* [Assignment]: Every line in the records below between the one holding "(193, 839) none -> [245,799,284,812] printer" and the one holding "[394,994,451,1005] function ->", inclusive, is to be set down exactly; all other lines are to be left out.

++++++++++

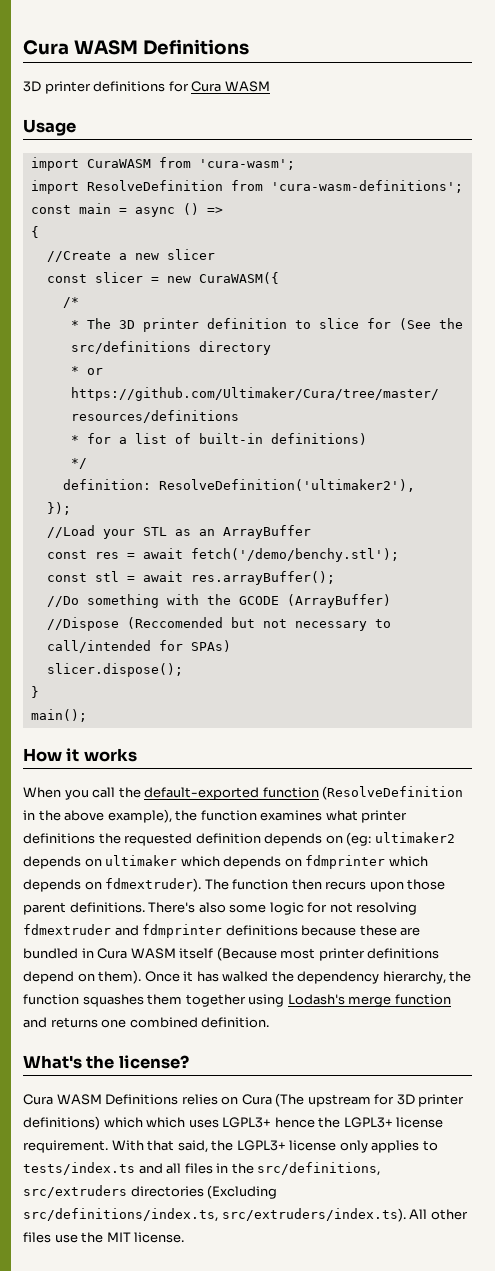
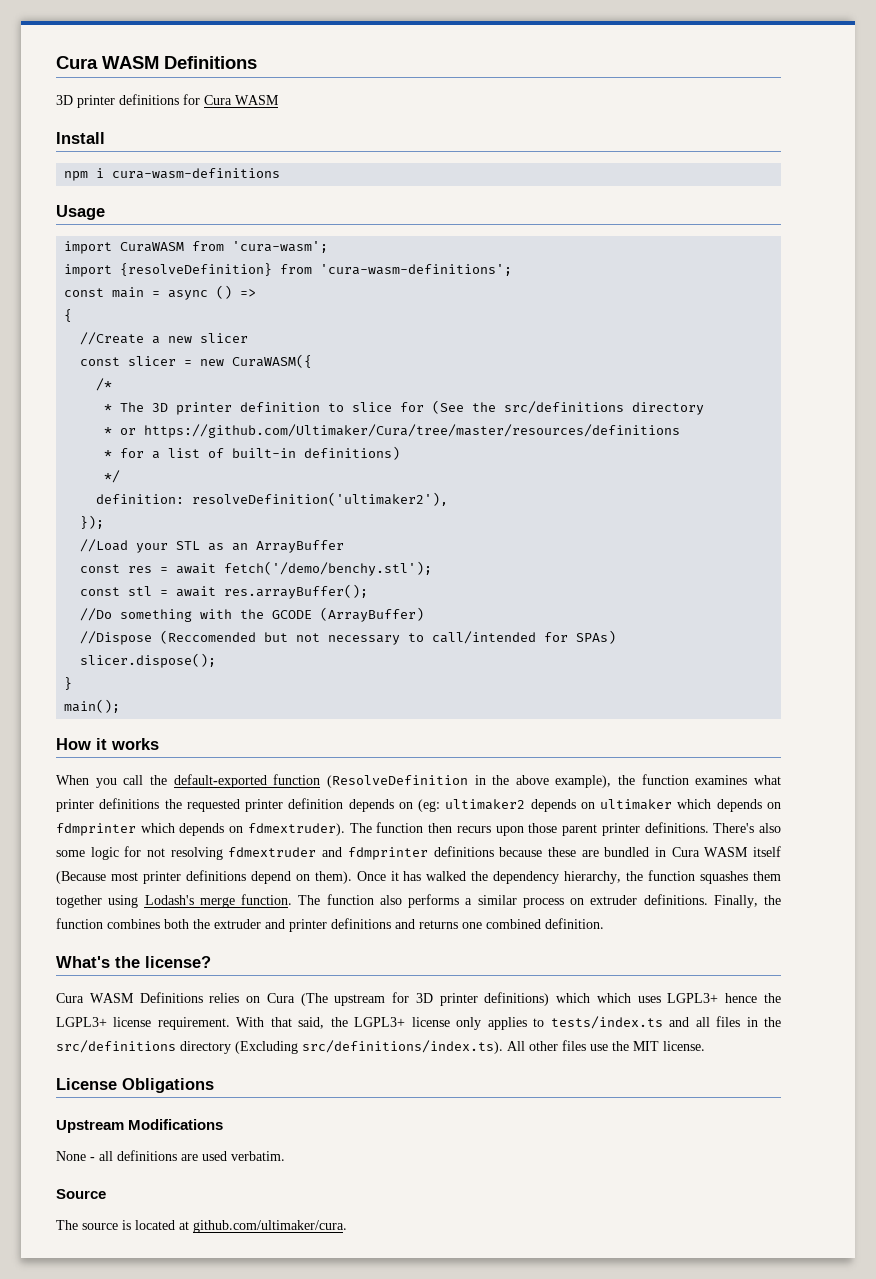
(270, 86) none -> [56,132,105,144] [64,168,281,181] // Install // npm i cura-wasm-definitions
[86,180,223,191] ResolveDefinition -> [120,263,273,276] {resolveDefinition}
[158,479,415,492] ResolveDefinition('ultimaker2'), -> [192,492,449,506] resolveDefinition('ultimaker2'),
(193, 839) none -> [245,799,284,812] printer
(66, 908) none -> [601,823,640,836] printer
[394,994,451,1005] function -> [241,894,781,908] [56,918,391,932] function. The function also performs a similar process on extruder definitions. Finally, the function combines both the extruder and printer definitions
[257,1162,381,1176] [23,1185,278,1199] [23,1208,406,1222] src/definitions, src/extruders directories (Excluding src/definitions/index.ts, src/extruders/index.ts). -> [56,1040,503,1054] src/definitions directory (Excluding src/definitions/index.ts).
(185, 1237) none -> [56,1078,214,1093] [56,1119,224,1133] [56,1150,285,1161] [56,1189,106,1199] [56,1220,347,1233] // License Obligations // Upstream Modifications // None - all definitions are used verbatim. // Source // The source is located at github.com/ultimaker/cura.

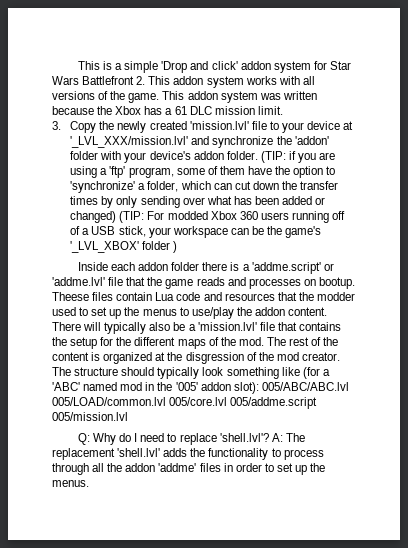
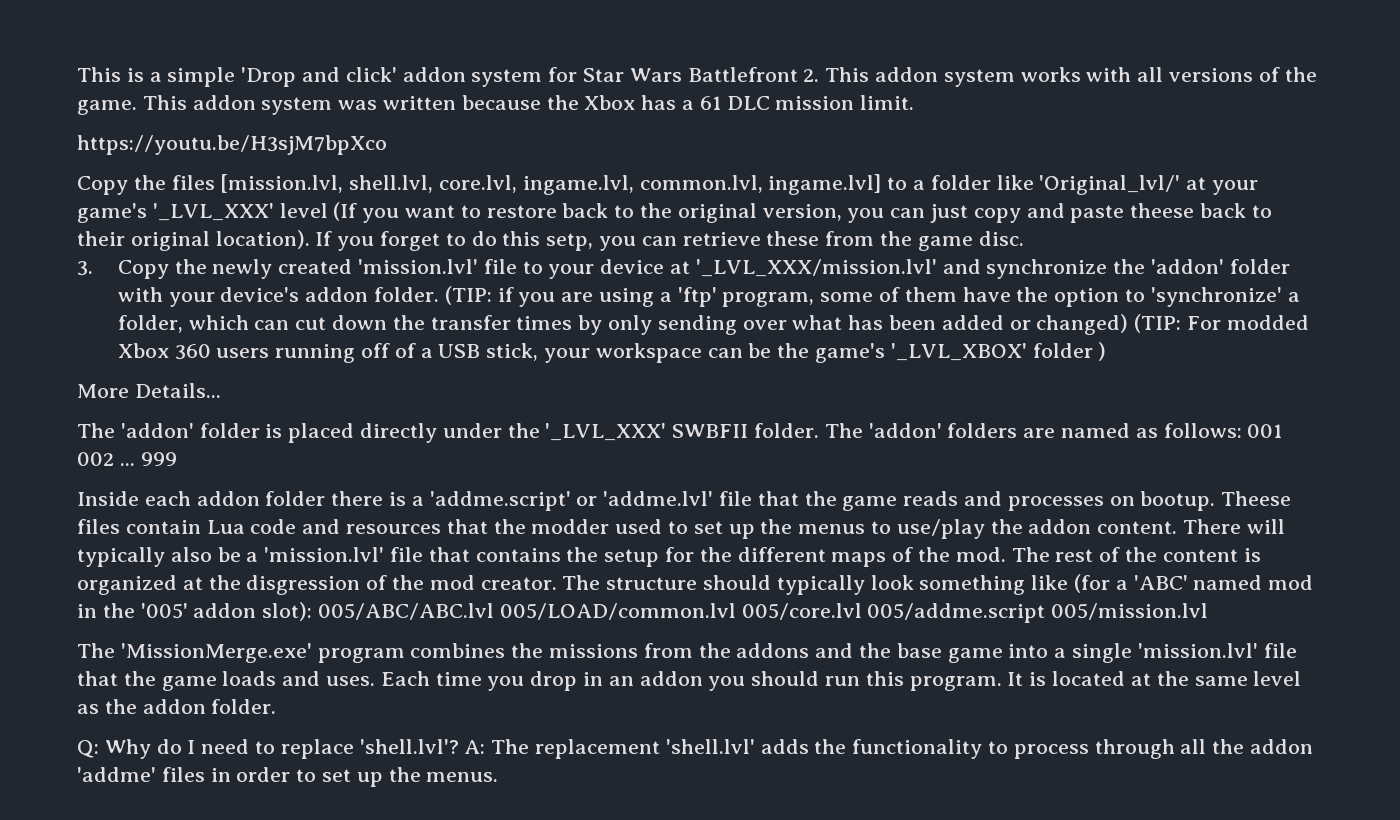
(283, 110) none -> [77,135,387,155] [77,174,1259,195] [77,202,1272,223] [77,230,1024,251] // https://youtu.be/H3sjM7bpXco // Copy the files [mission.lvl, shell.lvl, core.lvl, ingame.lvl, common.lvl, ingame.lvl] to a folder like 'Original_lvl/' at your game's '_LVL_XXX' level (If you want to restore back to the original version, you can just copy and paste theese back to their original location). If you forget to do this setp, you can retrieve these from the game disc.
(178, 247) none -> [77,383,221,398] [77,423,1283,443] [77,452,177,466] // More Details... // The 'addon' folder is placed directly under the '_LVL_XXX' SWBFII folder. The 'addon' folders are named as follows: 001 002 ... 999
(128, 416) none -> [77,643,1297,663] [77,671,1302,691] [77,699,277,714] // The 'MissionMerge.exe' program combines the missions from the addons and the base game into a single 'mission.lvl' file that the game loads and uses. Each time you drop in an addon you should run this program. It is located at the same level as the addon folder.

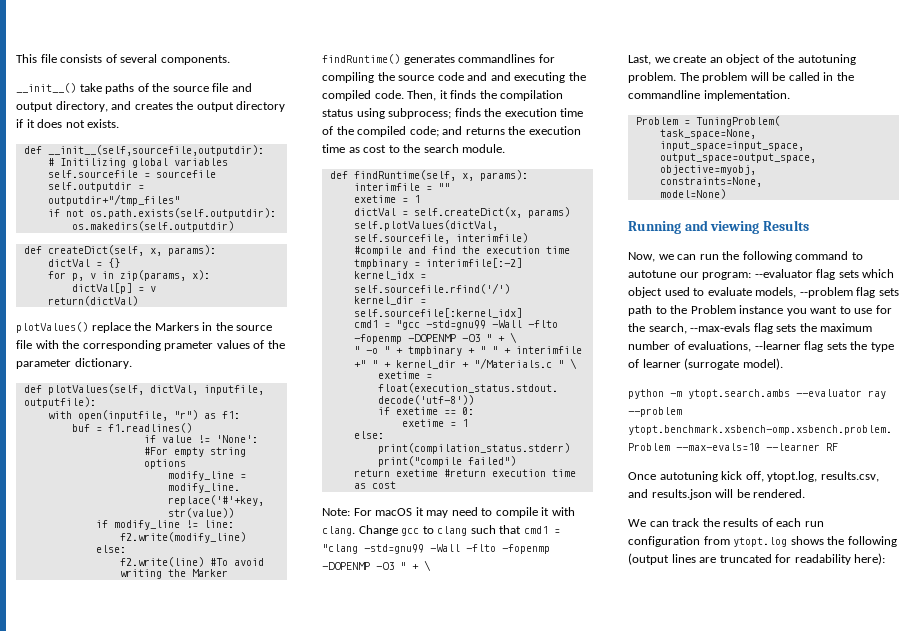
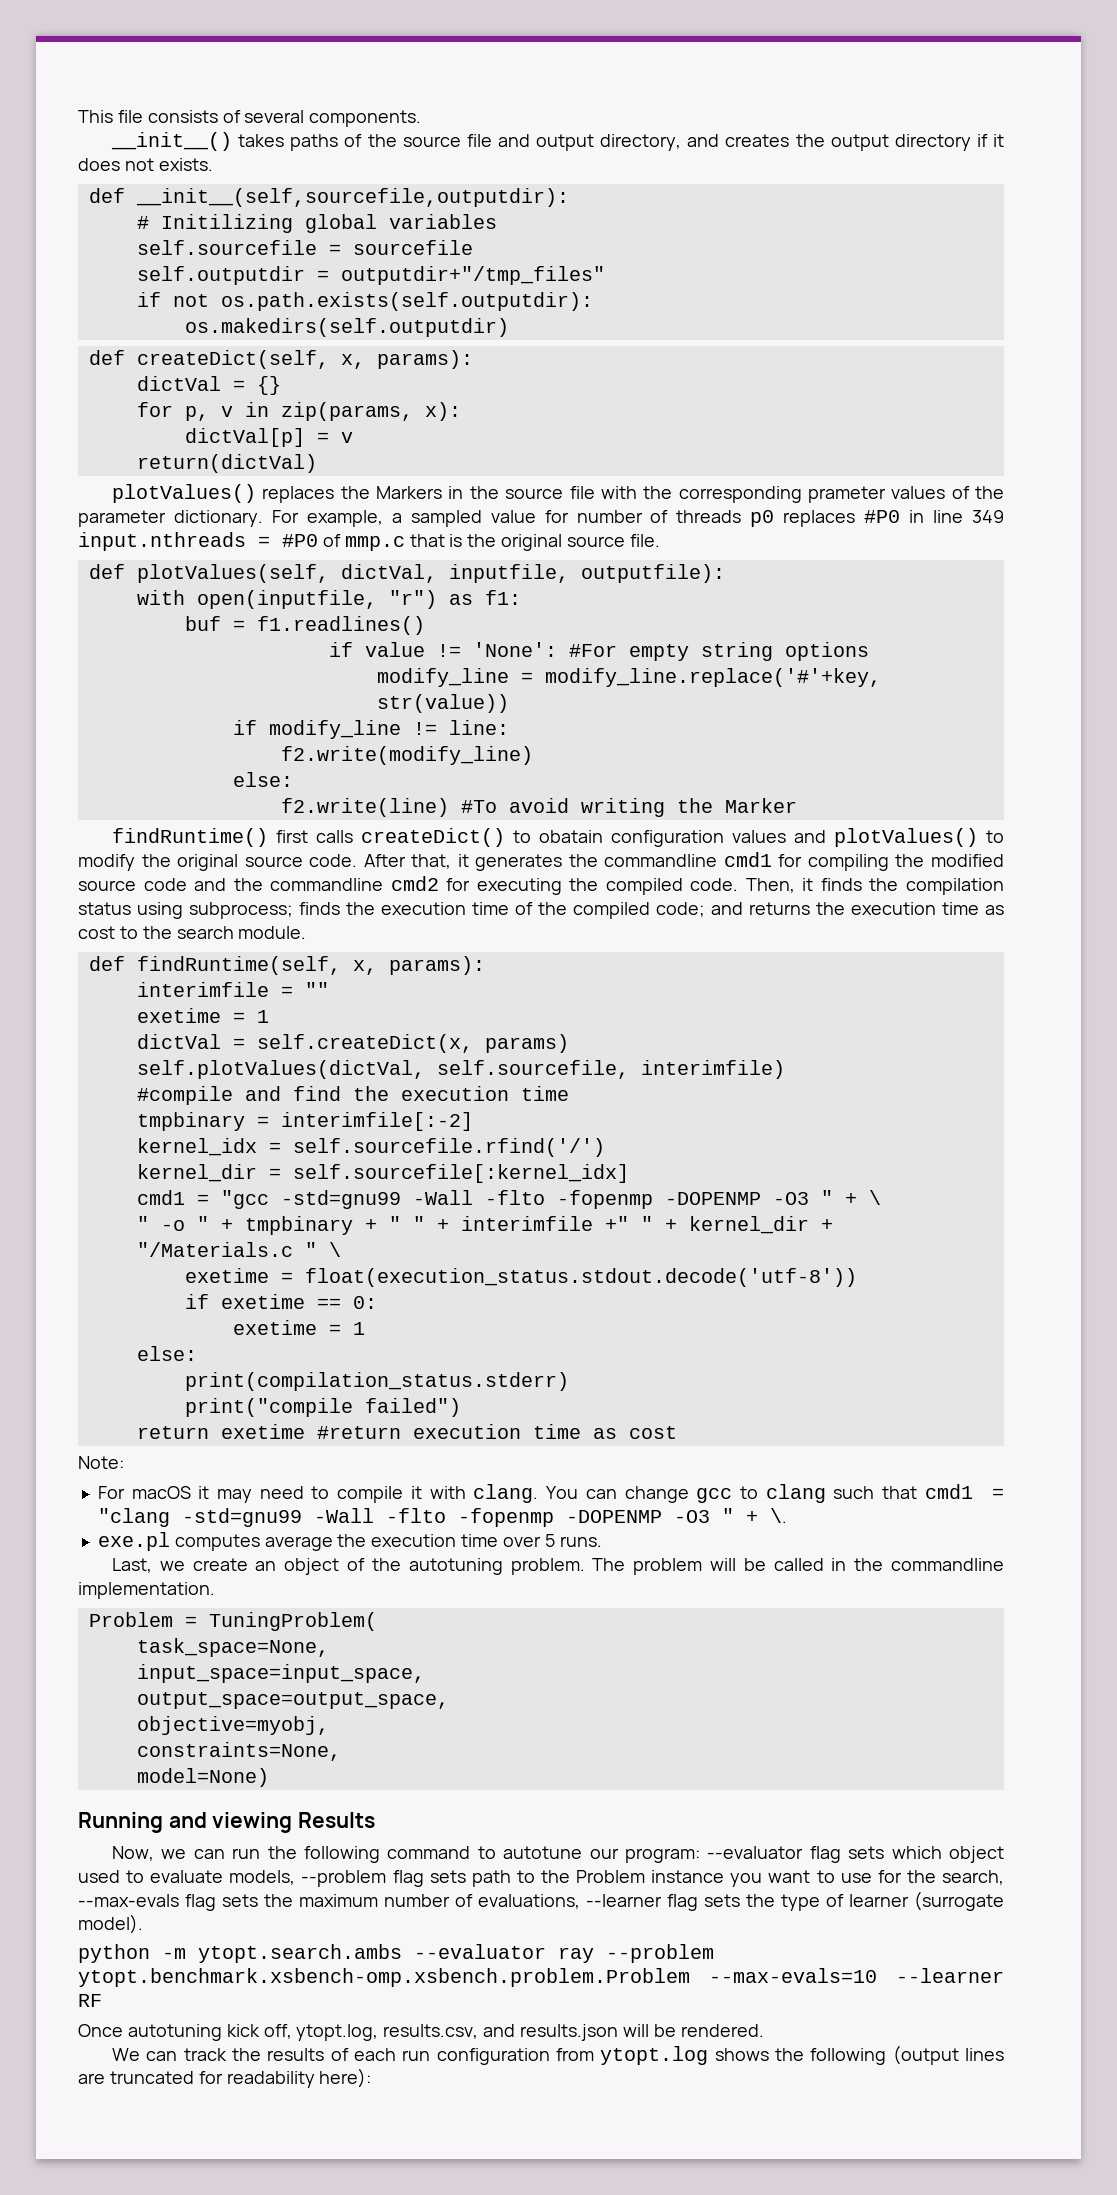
[79,83,102,92] take -> [238,134,285,147] takes
[91,322,131,333] replace -> [262,486,335,503] replaces
(132, 363) none -> [271,510,1004,527] [78,532,660,551] For example, a sampled value for number of threads p0 replaces #P0 in line 349 input.nthreads = #P0 of mmp.c that is the original source file.
[403,54,536,65] generates commandlines -> [276,828,1004,847] [78,852,772,871] first calls createDict() to obatain configuration values and plotValues() to modify the original source code. After that, it generates the commandline cmd1
(395, 76) none -> [931,854,1004,867] modified
[490,72,511,81] and -> [233,876,471,891] the commandline cmd2 for
(350, 512) none -> (124, 1462) //
[358,525,398,536] Change -> [546,1486,689,1503] You can change
[424,560,431,571] \ -> [769,1508,787,1523] [97,1532,602,1551] \. // exe.pl computes average the execution time over 5 runs.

++++++++++

* [Solved exercise]:
(193, 839) none -> [245,799,284,812] printer
(66, 908) none -> [601,823,640,836] printer
[394,994,451,1005] function -> [241,894,781,908] [56,918,391,932] function. The function also performs a similar process on extruder definitions. Finally, the function combines both the extruder and printer definitions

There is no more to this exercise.